When she arrived in San Francisco in January, 1850, she brought husband number two, a Mr. Wingate. Fortunately she did not take his name, for in the autumn of that same year Mr. Wingate met his end on a murderous horse. Poor Mrs. Kirby took a leave of absence from the stage for a whole week and stayed out of the marriage business for six months. Then she married James Stark, a leading actor and manager in San Francisco. Stark survived, but divorced Mrs. Kirby, now Mrs. Stark, some years later; placing third in a husband series of five. She outlived the other two.

While crossing the plains in 1846, a young woman named Lucinda entered the sacred state of matrimony with a fellow emigrant for exactly ten hours. During that time the young man found he’d made the worst bargain of his life and promptly ended the marriage. Before the overland journey’s end, Lucinda tried and failed to interest a second member of the party in marriage. When she finally arrived in California, however, she was overwhelmed with marriage offers. She finally accepted the most promising offer, only to have her husband die soon after. The next husband, a sailor, also soon died.

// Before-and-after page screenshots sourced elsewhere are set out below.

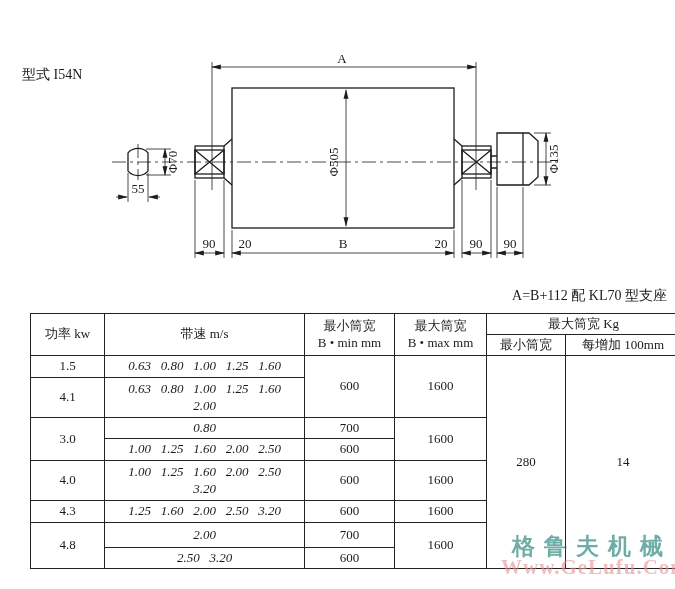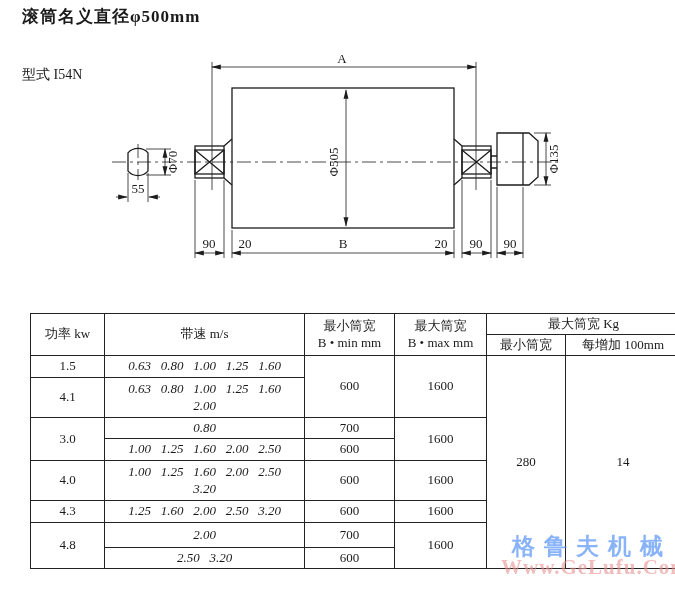"滚筒名义直径φ500mm" div.title { html: <div>滚筒名义直径φ500mm</div> -> none }
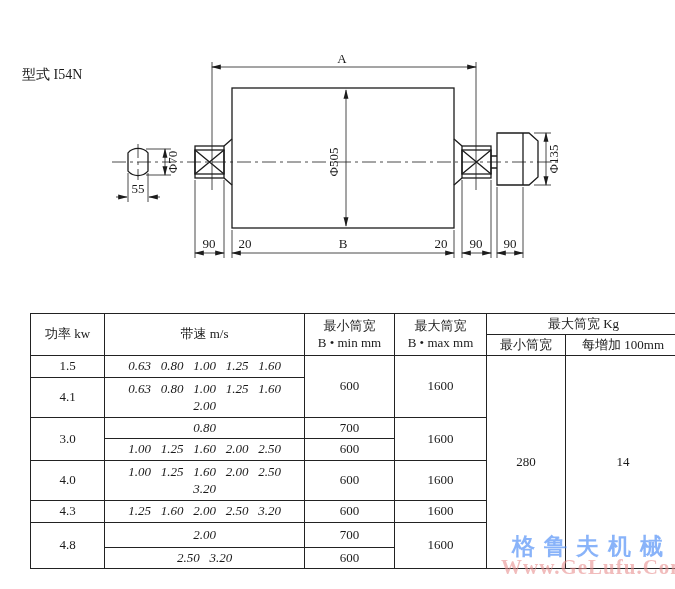"A=B+112 配 KL70 型支座" div.note { html: none -> <div>A=B+112 配 KL70 型支座</div> }
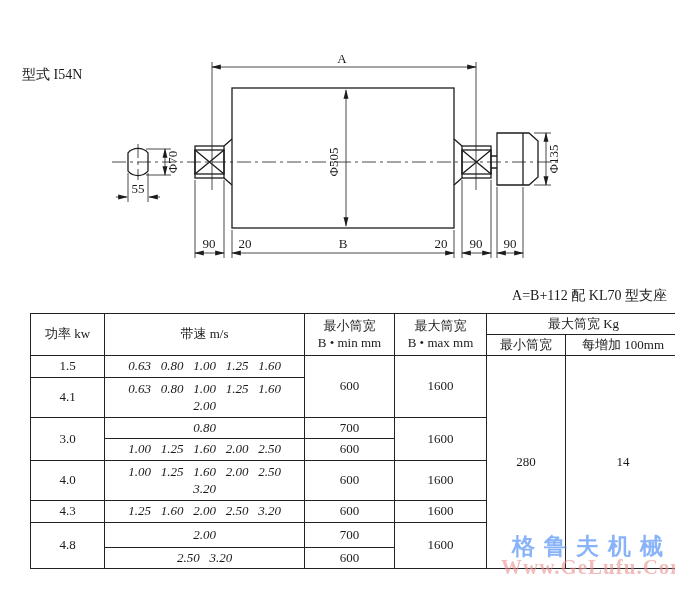"格鲁夫机械" div.wm { color: #3b82f6 -> #0f766e }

Gold Rush humorist Alonzo Delano made wicked fun of the long-distance relationships of the time:

Last year a young man came to California on a golden voyage across the plains, leaving a disconsolate and almost heart broken wife at home, who hardly yielded an unwilling consent to their painful separation. After an arduous journey of five months, during which he experienced many hardships, he arrived safely in the land of Ophir, and went to the mines. We all know how difficult it was last year to send or receive letters. Our hero went sturdily to work, and in a few months dug by hard knocks, a thousand dollars. Although he had not heard a word from home, he availed himself of an opportunity, and purchasing a draft, he sent it all to his beloved wife, anticipating the rapture with which she would receive it as an earnest of his luck, and his love. Eels are slippery things to hold—at least they were in my boyhood, and so are wives, sometimes now; pardon me ladies, I don’t mean you.

The heart broken wife at length began to recover her spirits, and wonder why Joe didn’t write to her as he promised, and then to pout at his neglect, and then to vow and declare she didn’t care anything about it. If Joe had forgot her, she would forget him. He had left her, and he might go, and finally she looked upon herself as an injured woman, and on another man, as one who could fill—Joe’s place. Spunk there, dear girls! So she applied for a bill of divorce, and obtained it (of course the western States do queer things sometimes,) and solaced herself for all her sufferings, in the arms of a new husband. But the cream of the catastrophe is yet to come. The very day after her second marriage, the draft for a thousand dollars arrived from her first love, but she could not touch a dollar. It had been sent to Polly Smith’s order; but alas! she was not now his wife, but Polly Brown, and Polly Brown could not endorse the draft.